Annual net profit tumbled from 1.17 billion euros in 2013 to 411 million euros (US$462 million), the company said in a statement, after issuing a profit warning on January 13.

Sales in 2014 dropped 2.7 per cent to 21.39 billion euros, said Philips, which has diversified into high-margin healthcare technology.

"The fourth quarter underscored a challenging 2014 for Philips," said CEO Frans van Houten.

The Amsterdam-based company said it expected results to improve in 2015, while remaining "cautious regarding the macroeconomic outlook and expect ongoing volatility of some of our end-markets." Van Houten said the company, one of the world's leading makers of lighting, health care and consumer electronic goods, was now 1 percentage point behind on achieving its sales growth target in 2016.

"Overall, 2014 was a setback in our performance trajectory," Van Houten said.

Philips' share price briefly dropped 5 per cent on the Amsterdam stock exchange's AEX index in early trading on Tuesday.

In December, a US jury ordered Philips to pay US$466.8 million to American company Masimo for violating two medical device patents, with the Dutch company saying it would appeal.

Late last year Philips announced it would split in two in a historic but dramatic move to streamline the 120-year-old company.

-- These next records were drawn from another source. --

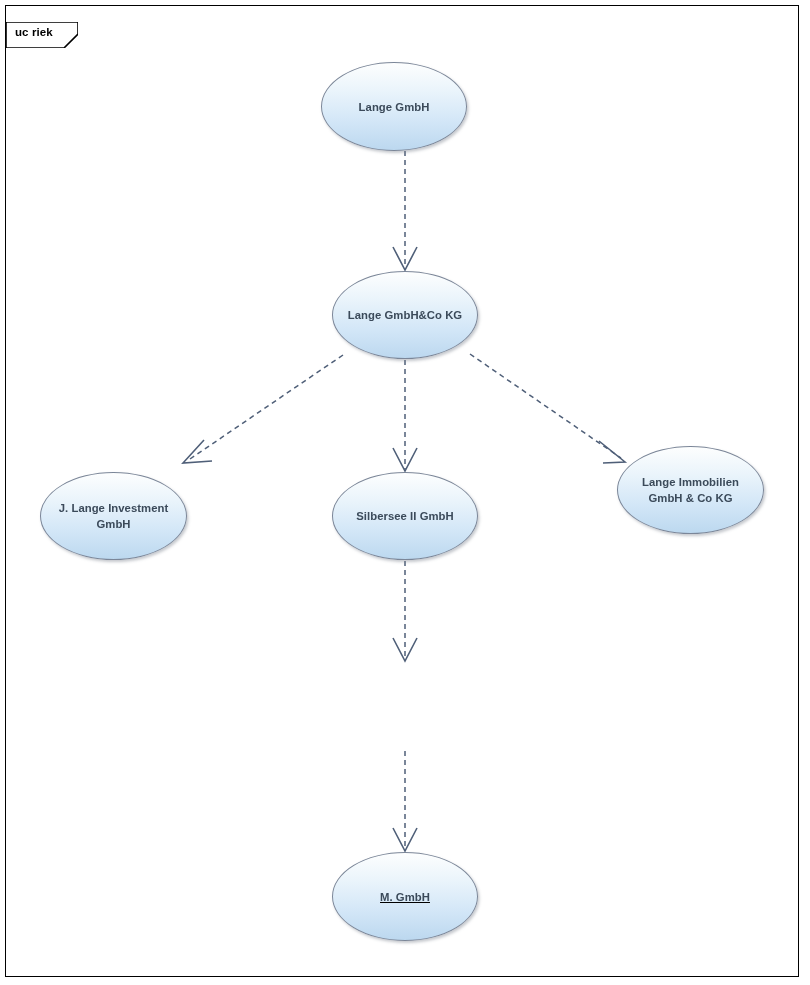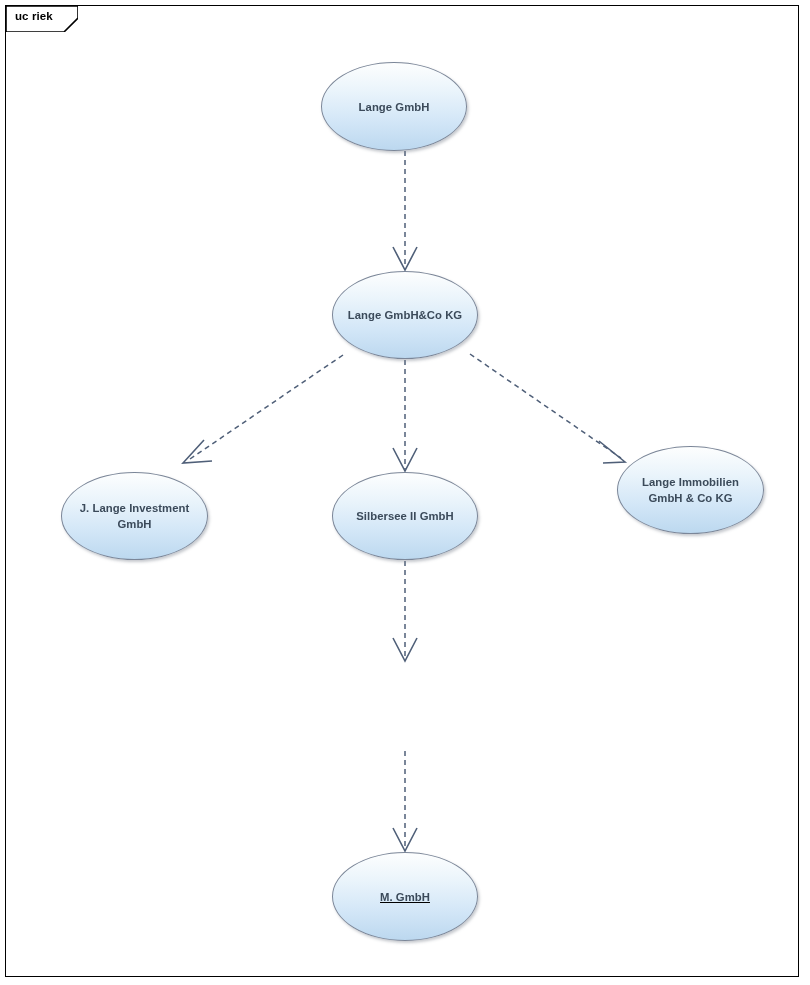--- a/index.html
+++ b/index.html
@@ -36,7 +36,7 @@
   #frame-label-tab {
     position: absolute;
     left: 0px;
-    top: 0px;
+    top: 16px;
     width: 72px;
     height: 35px;
     box-sizing: border-box;

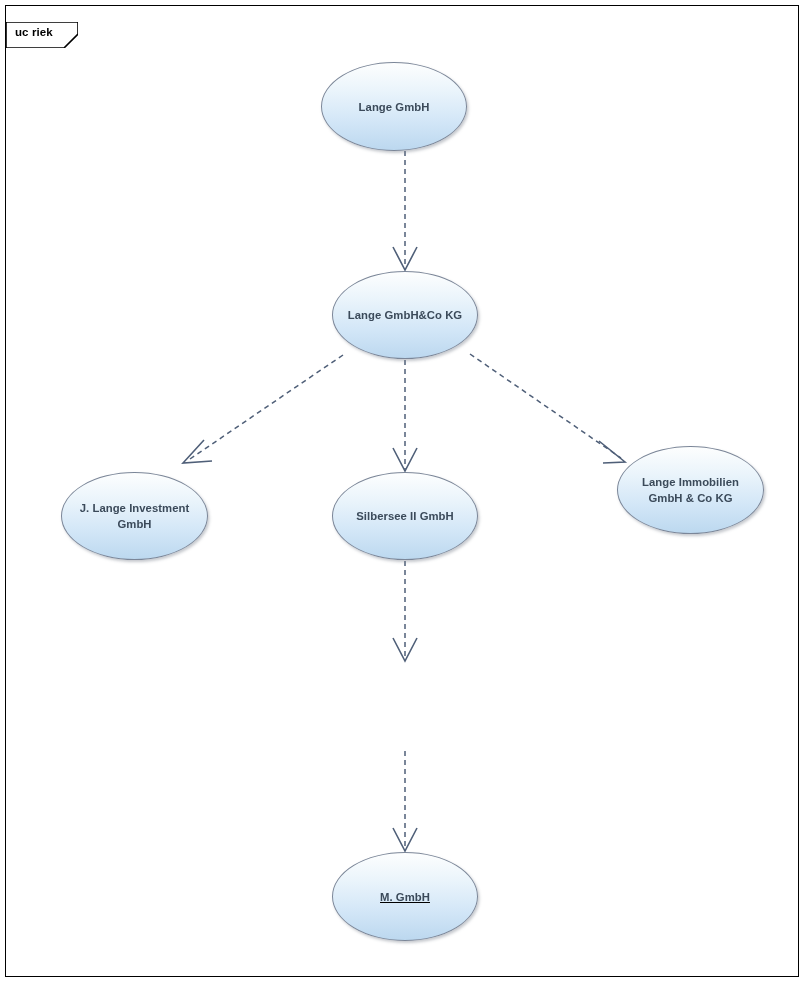--- a/index.html
+++ b/index.html
@@ -135,7 +135,7 @@
     <span class="uc-label">Lange GmbH&amp;Co KG</span>
   </div>
 
-  <div class="usecase" style="left: 61px; top: 472px; width: 147px; height: 88px;">
+  <div class="usecase" style="left: 40px; top: 472px; width: 147px; height: 88px;">
     <span class="uc-label">J. Lange Investment
 GmbH</span>
   </div>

Philips, a household name around the world for home appliances, has re-oriented its range of activities in recent years to focus more on advanced lighting technology and on medical technology where margins are strong and less vulnerable to competition from emerging markets.

The cost of splitting the business in two is estimated at 300-400 million euros in 2015, with the company saying it was in talks to sell its Lumileds and Automotive lighting businesses in the first half of this year.

The company employs about 105,000 people worldwide.